### Exercise
Return all the data verbatim but without images.

Data items
##############################
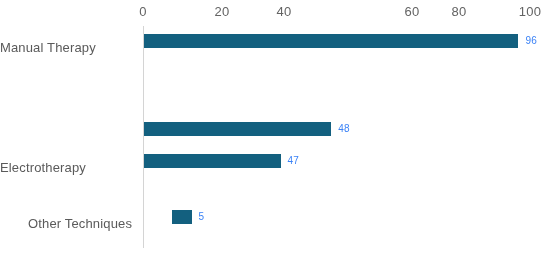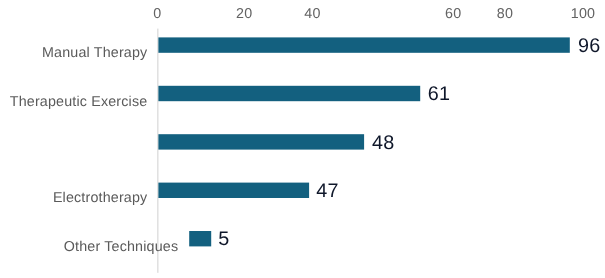"Manual Therapy" .cat-label { text-align: right -> none }
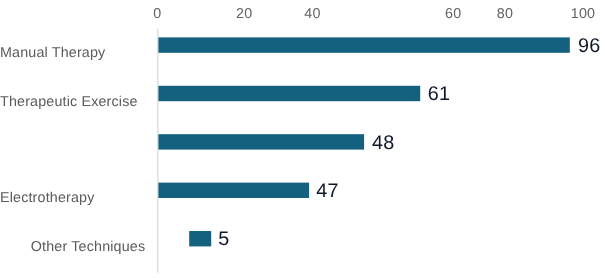"96" .bar-value { color: #0f172a -> #3b82f6; font-size: 18px -> 10px }
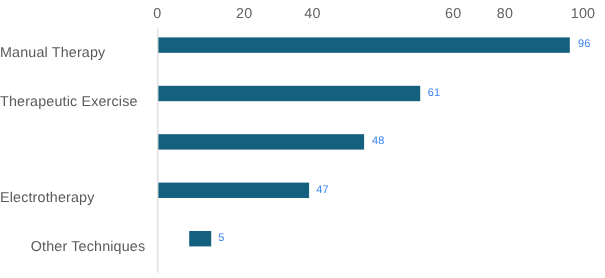"Therapeutic Exercise" div.row { html: <div> <div>Therapeutic Exercise</div> <div> <div></div> <div>61</div> </div> </div> -> none }
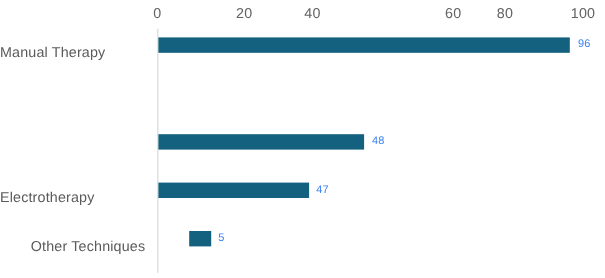"Electrotherapy" div.row { top: 132px -> 120px }
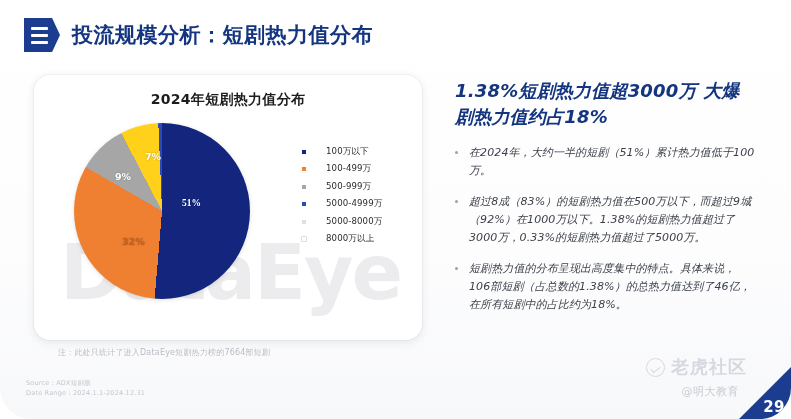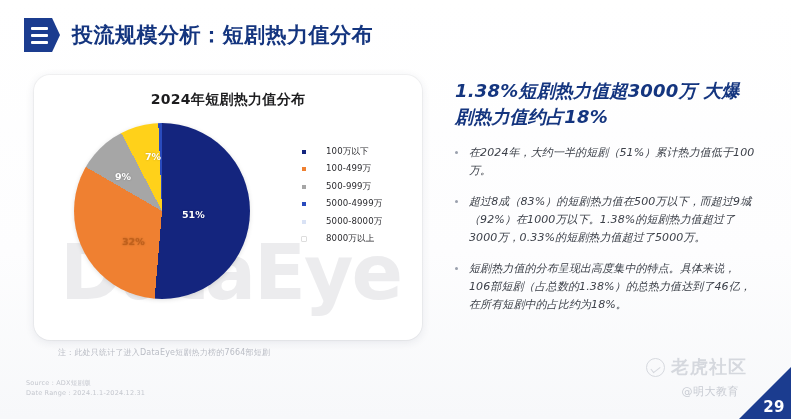"投流规模分析：短剧热力值分布" #slide { border-radius: none -> 31px }
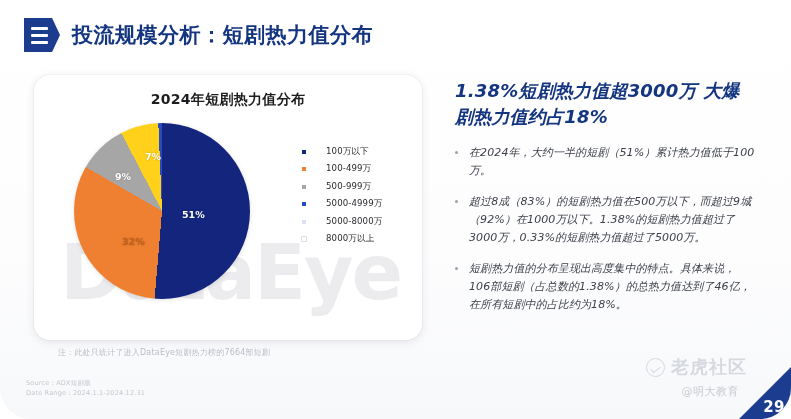"51%" div.slice-label { font-family: none -> Liberation Serif, serif; top: 86px -> 75px }
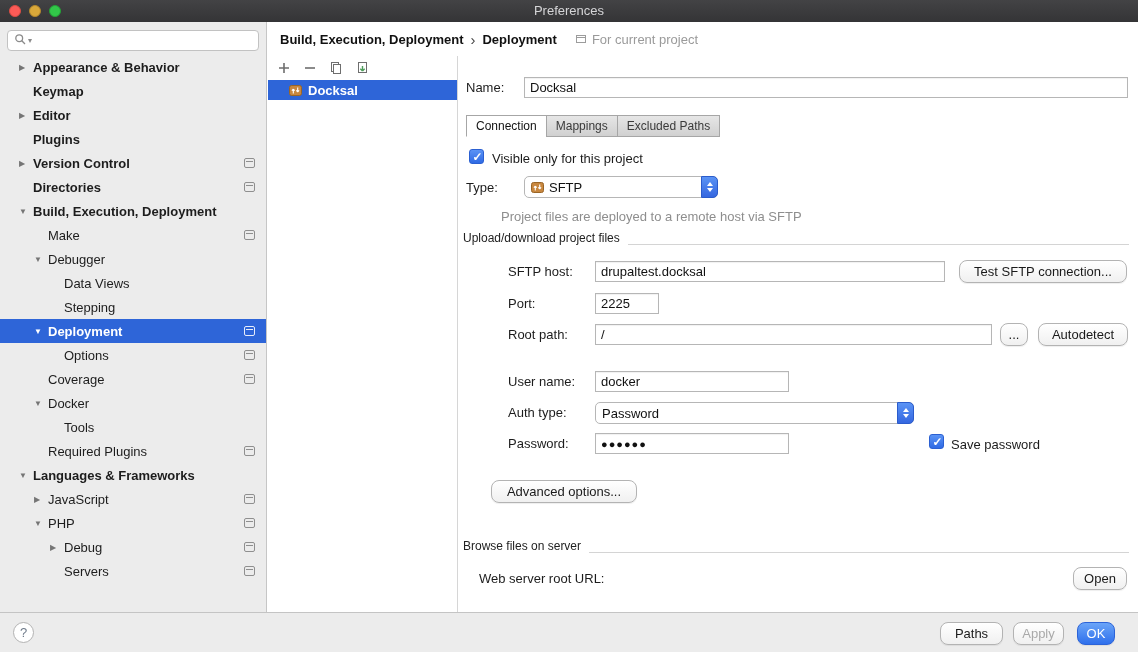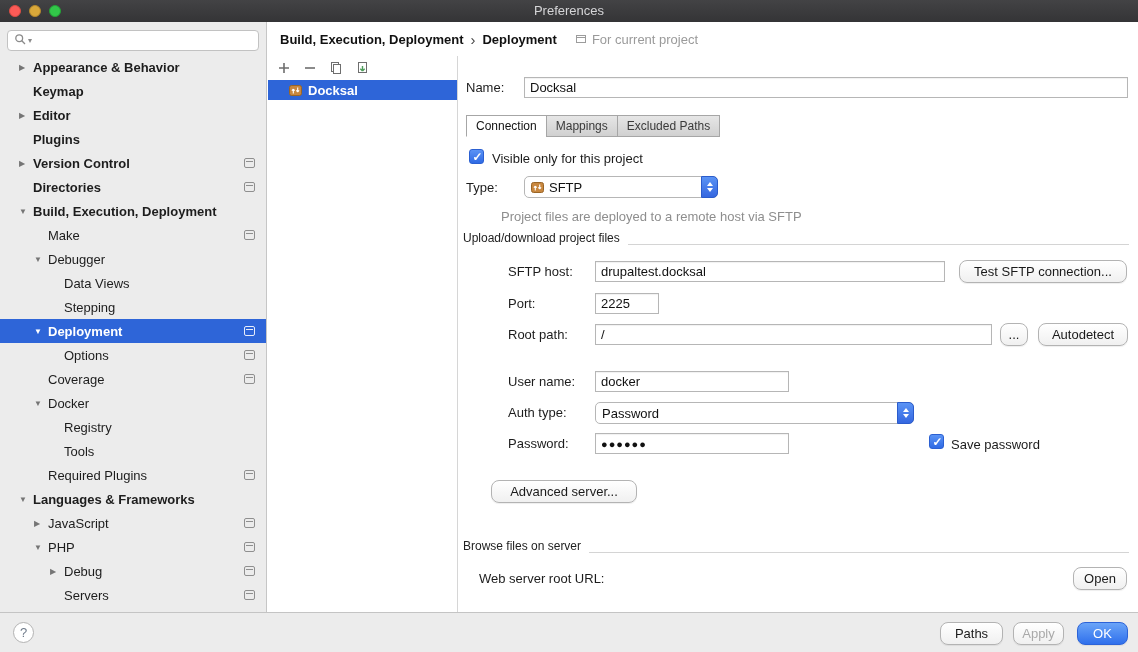"Registry" div.tree-row { html: <div> <span></span> <span>Registry</span> </div> -> none }
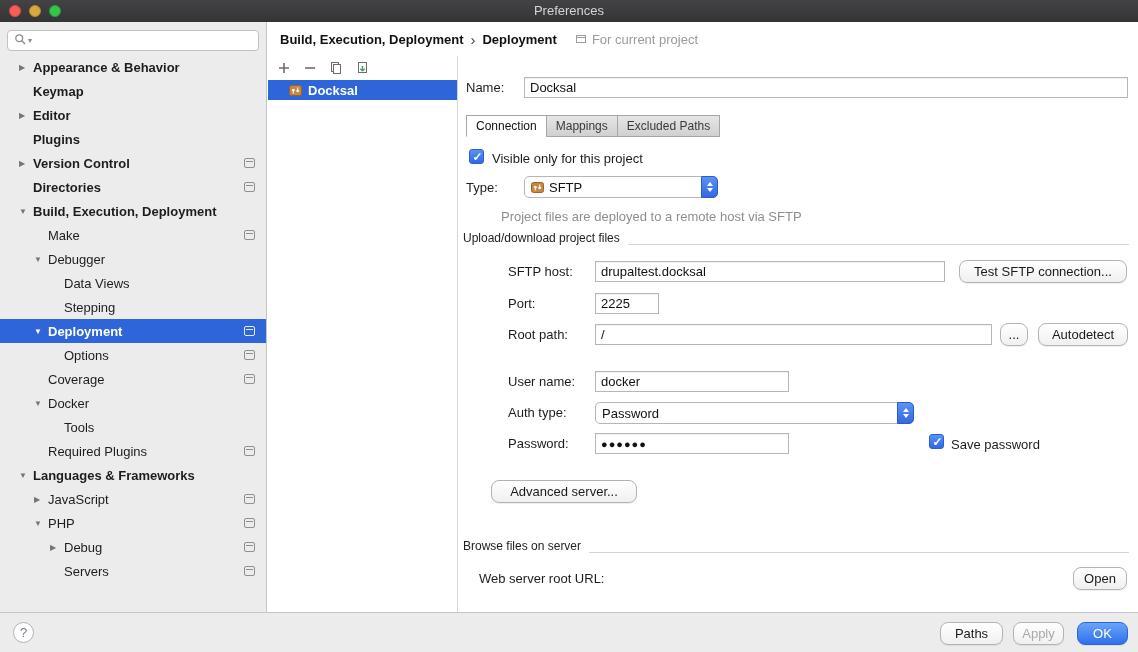"Advanced server..." button.mbtn { text: server -> options }
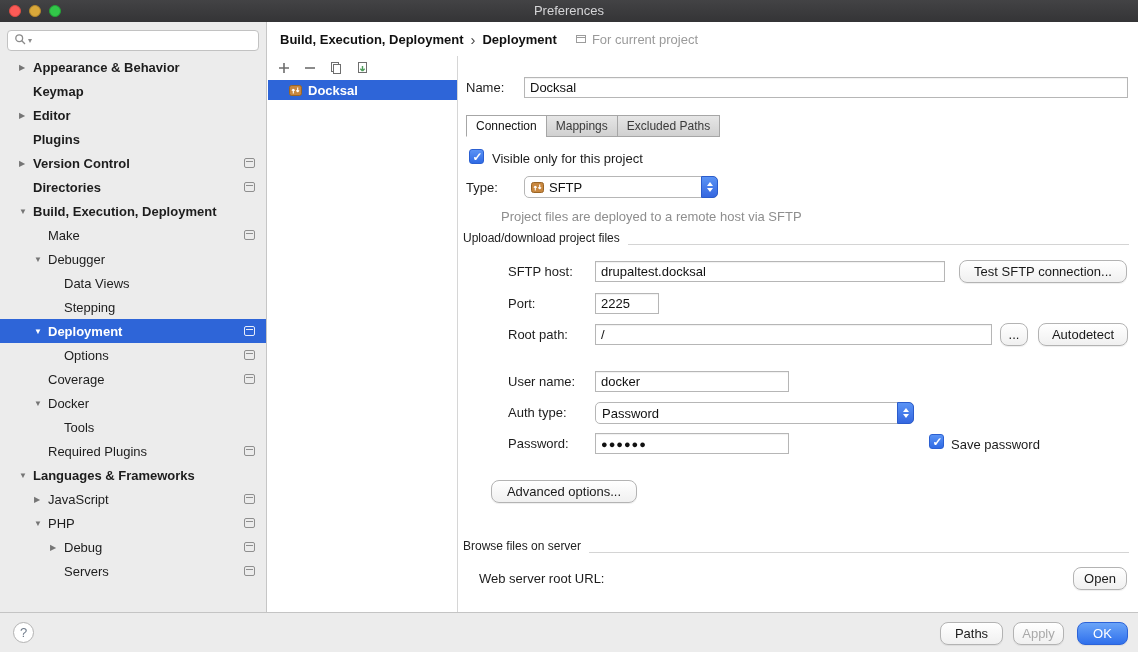"OK" button.mbtn { width: 51px -> 38px }
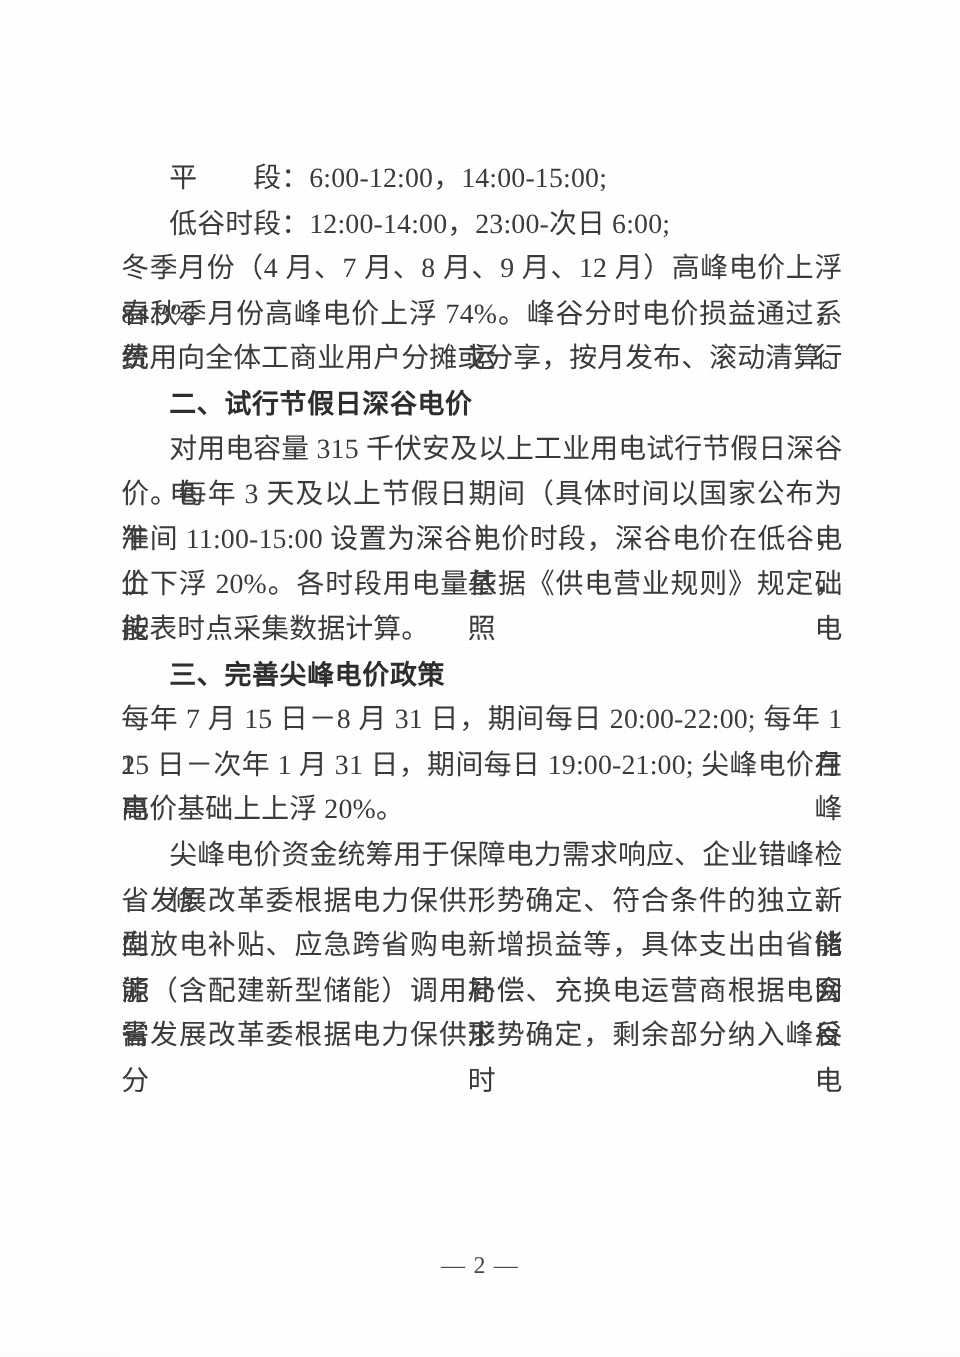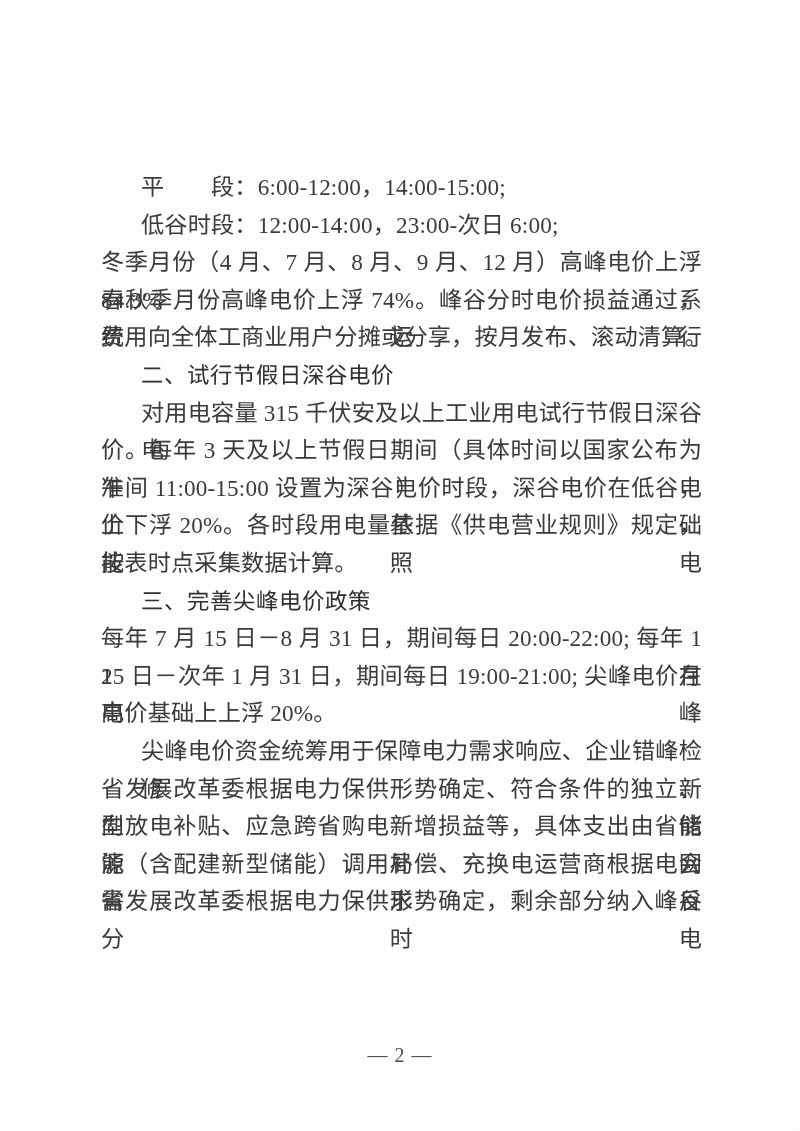"平 段：6:00-12:00，14:00-15:00;" .textblock { margin-top: 38px -> none }
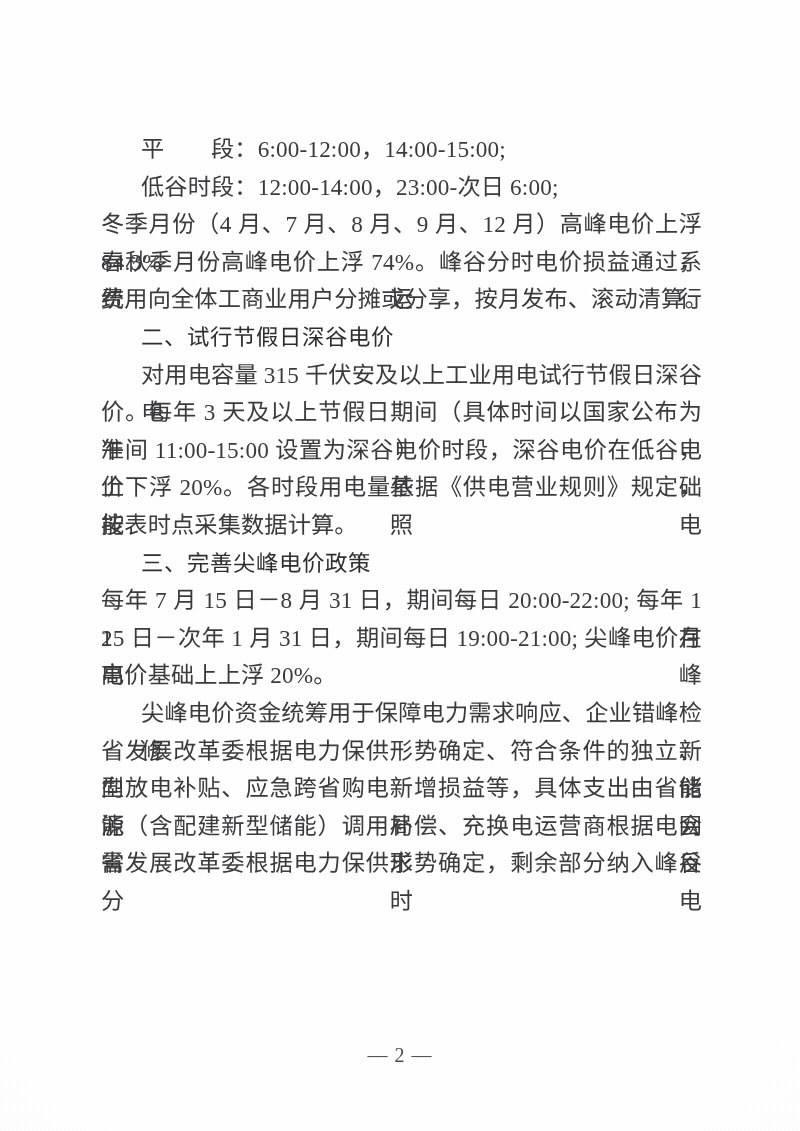"二、试行节假日深谷电价" .heading { font-weight: 400 -> 700 }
##############################
### Reply to the exercise
"Manual Therapy" .cat-label { text-align: right -> none }
"96" .bar-value { color: #0f172a -> #3b82f6; font-size: 18px -> 10px }
"Therapeutic Exercise" div.row { html: <div> <div>Therapeutic Exercise</div> <div> <div></div> <div>61</div> </div> </div> -> none }
"Electrotherapy" div.row { top: 132px -> 120px }
"投流规模分析：短剧热力值分布" #slide { border-radius: none -> 31px }
"51%" div.slice-label { font-family: none -> Liberation Serif, serif; top: 86px -> 75px }
"Registry" div.tree-row { html: <div> <span></span> <span>Registry</span> </div> -> none }
"Advanced server..." button.mbtn { text: server -> options }
"OK" button.mbtn { width: 51px -> 38px }
"平 段：6:00-12:00，14:00-15:00;" .textblock { margin-top: 38px -> none }
"二、试行节假日深谷电价" .heading { font-weight: 400 -> 700 }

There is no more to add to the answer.